*Task objective:* Set down exactly the lines that run from the line with "payment method: Visa -> gift card" to the end of the data, and nothing else.

+++ Recorded information +++

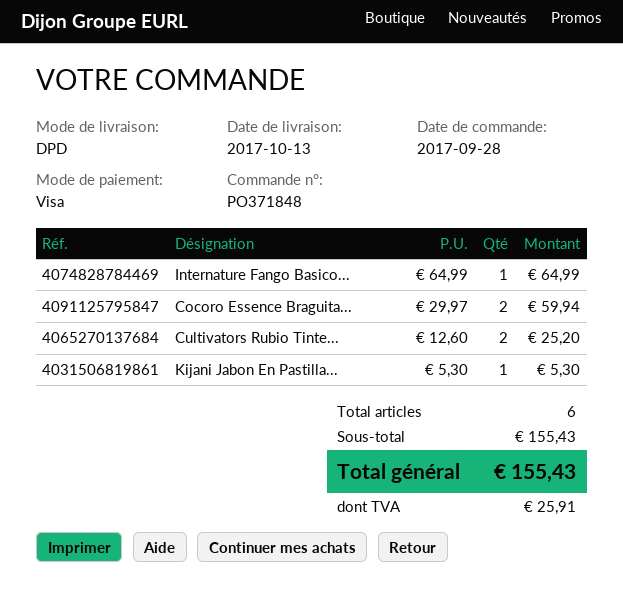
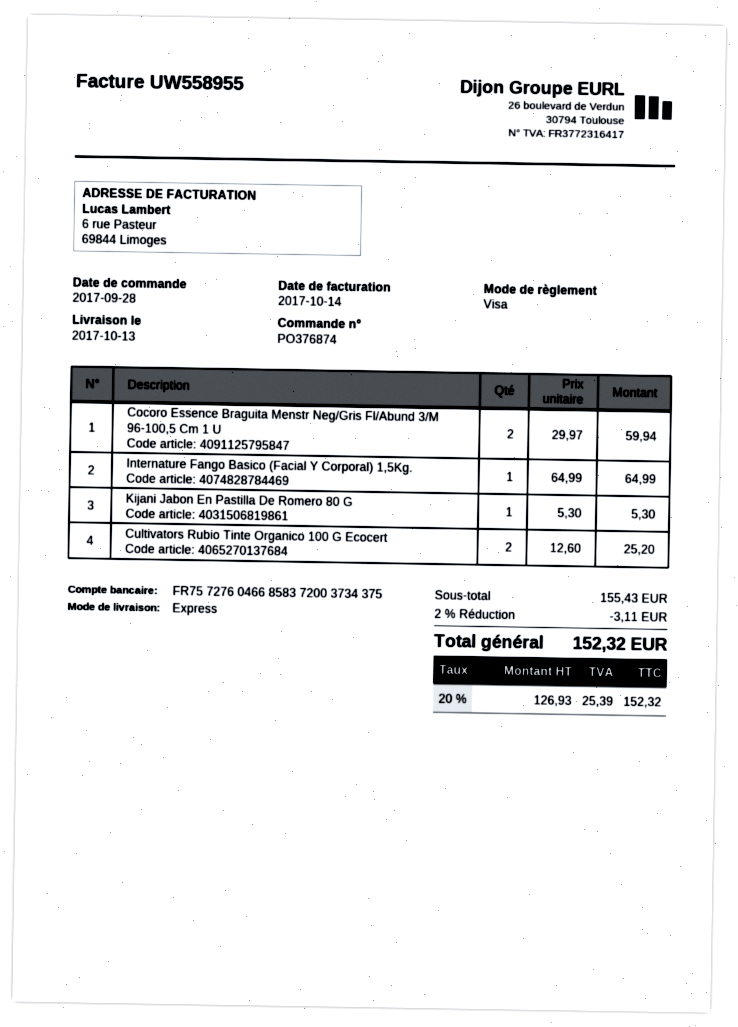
order number: PO371848 -> PO376874
shipping method: DPD -> express
discount: none -> 2% = 3.11
tax: 25.91 -> 25.39
total: 155.43 -> 152.32

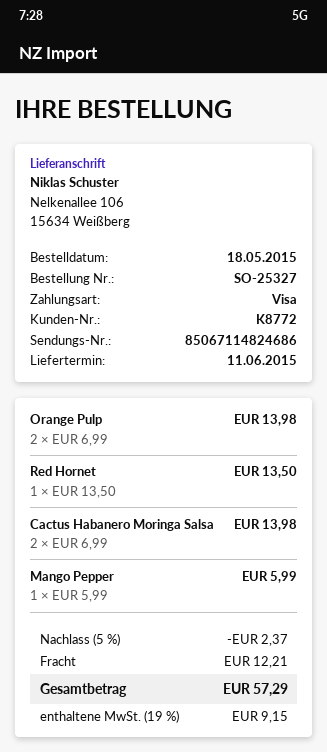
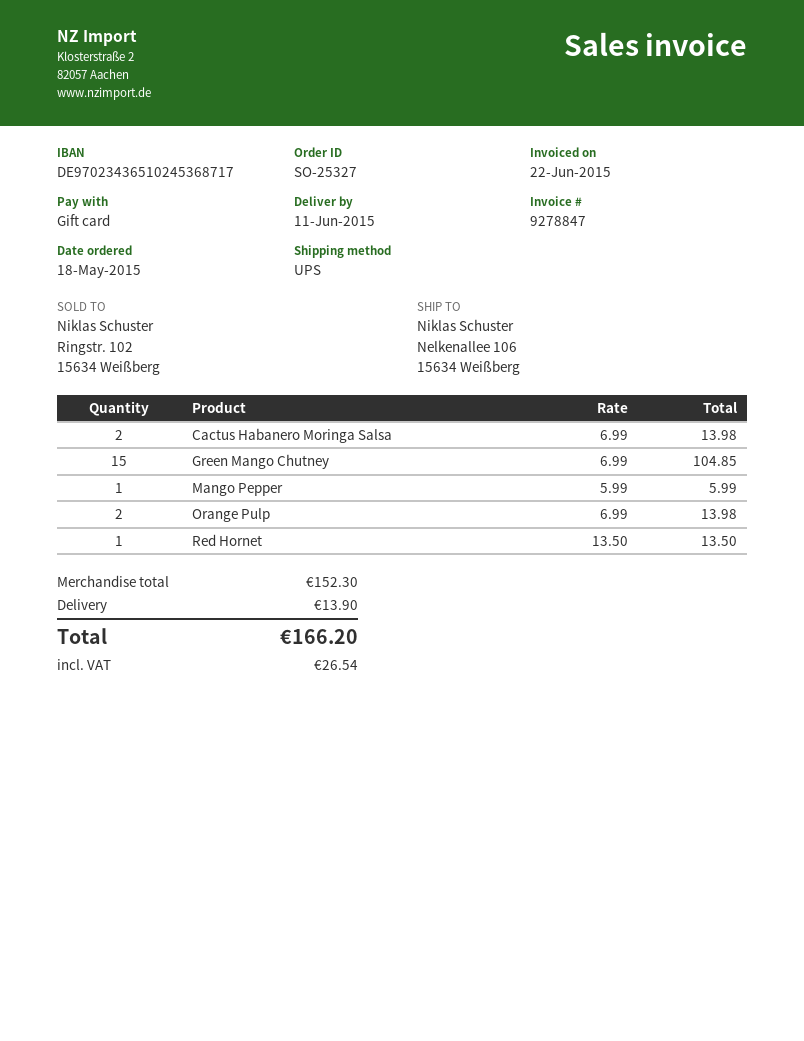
payment method: Visa -> gift card
Green Mango Chutney: none -> 15 x 6.99 = 104.85
discount: 5% = 2.37 -> none
shipping: 12.21 -> 13.90
tax: 9.15 -> 26.54
total: 57.29 -> 166.20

+++

*Solution to this problem:*
payment method: Visa -> gift card
Green Mango Chutney: none -> 15 x 6.99 = 104.85
discount: 5% = 2.37 -> none
shipping: 12.21 -> 13.90
tax: 9.15 -> 26.54
total: 57.29 -> 166.20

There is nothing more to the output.